Вассерман наклонилась к Каралекису и посмотрела ему прямо в глаза.
— Это и есть вторая задача, — отчеканила она. — Вирус надо найти — чем скорее, тем лучше.
Если «испанку» и можно где-то найти, то лишь в Мэриленде, в медицинском центре имени Уолтера Рида. Здесь в здании без окон расположился Национальный банк биологических тканей, или, как твердили газетные заголовки, «библиотека смерти». Складское помещение уставлено рядами железных полок, забитых картонными коробками. В каждой коробке хранятся образцы человеческих тканей, законсервированные в формальдегиде и запечатанные в парафиновые бруски. За время существования хранилища здесь скопилось более двух с половиной миллионов образцов, большая их часть взята у погибших солдат.

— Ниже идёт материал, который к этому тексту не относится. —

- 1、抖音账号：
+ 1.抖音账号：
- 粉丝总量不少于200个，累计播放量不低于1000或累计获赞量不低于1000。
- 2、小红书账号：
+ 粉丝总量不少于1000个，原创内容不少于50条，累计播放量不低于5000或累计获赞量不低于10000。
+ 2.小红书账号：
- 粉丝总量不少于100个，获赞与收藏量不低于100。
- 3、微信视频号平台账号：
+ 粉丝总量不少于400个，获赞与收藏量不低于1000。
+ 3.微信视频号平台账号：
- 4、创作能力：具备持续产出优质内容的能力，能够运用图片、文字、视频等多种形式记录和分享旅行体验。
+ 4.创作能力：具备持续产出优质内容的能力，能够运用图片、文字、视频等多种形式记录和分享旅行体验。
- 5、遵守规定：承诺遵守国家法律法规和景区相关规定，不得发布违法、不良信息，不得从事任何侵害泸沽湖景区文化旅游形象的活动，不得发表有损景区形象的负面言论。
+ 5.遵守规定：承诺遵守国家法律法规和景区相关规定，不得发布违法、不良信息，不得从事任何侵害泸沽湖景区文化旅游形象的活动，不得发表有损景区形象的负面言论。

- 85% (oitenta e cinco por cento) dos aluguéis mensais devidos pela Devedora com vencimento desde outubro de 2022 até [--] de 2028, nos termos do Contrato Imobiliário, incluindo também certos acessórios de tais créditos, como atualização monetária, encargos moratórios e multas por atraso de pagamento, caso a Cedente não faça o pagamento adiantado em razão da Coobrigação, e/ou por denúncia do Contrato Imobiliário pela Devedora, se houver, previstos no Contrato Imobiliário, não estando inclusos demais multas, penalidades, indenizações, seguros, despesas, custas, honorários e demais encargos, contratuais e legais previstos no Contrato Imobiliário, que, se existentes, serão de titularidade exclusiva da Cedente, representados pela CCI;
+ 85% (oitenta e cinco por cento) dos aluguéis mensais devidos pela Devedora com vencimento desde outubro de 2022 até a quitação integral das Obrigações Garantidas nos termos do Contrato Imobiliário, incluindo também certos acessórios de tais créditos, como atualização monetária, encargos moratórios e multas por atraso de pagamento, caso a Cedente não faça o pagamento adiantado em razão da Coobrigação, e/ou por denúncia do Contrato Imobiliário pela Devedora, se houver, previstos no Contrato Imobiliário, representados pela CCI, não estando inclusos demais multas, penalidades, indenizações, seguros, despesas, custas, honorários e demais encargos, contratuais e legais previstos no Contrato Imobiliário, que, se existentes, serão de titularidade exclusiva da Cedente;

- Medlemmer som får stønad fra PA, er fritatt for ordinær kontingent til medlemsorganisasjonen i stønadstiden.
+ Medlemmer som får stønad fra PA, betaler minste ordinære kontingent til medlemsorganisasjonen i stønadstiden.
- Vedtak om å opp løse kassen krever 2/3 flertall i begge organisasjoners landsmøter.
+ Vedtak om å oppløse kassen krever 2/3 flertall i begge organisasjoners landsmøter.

Каралекис решил, что в каком-нибудь бруске парафина наверняка сохранились следы вируса. Вероятнее всего, в образцах легочных тканей. Образцов, взятых у солдат, умерших осенью восемнадцатого года от респираторных заболеваний, было достаточно. Несмотря на это, вероятность найти «испанку» оставалась ничтожной. Вирус гриппа гибнет в течение суток после смерти больного, и шансы на то, что найдется образец, подходящий для изготовления вакцины, почти равны нулю.
Тем не менее игра стоила свеч. Каралекис бросил своих сотрудников на утомительный поиск, который грозил растянуться не на один год. На авиаснимки полагаться бессмысленно: бактериологическую лабораторию слишком просто замаскировать. А программа ЭШЕЛОН, какой бы совершенной она ни была, приносит плоды, только если враг теряет бдительность. Если корейцы нигде не упомянут Чхучхонни, то и ЭШЕЛОН ничего не даст. А ЦРУ вконец облажается.
А может, и нет.
Солнечным февральским вечером в кабинет к Каралекису ворвался Фитч.
— Эпштейн решил нашу проблему, — заявил он.
— Да ну? — с сомнением протянул Каралекис.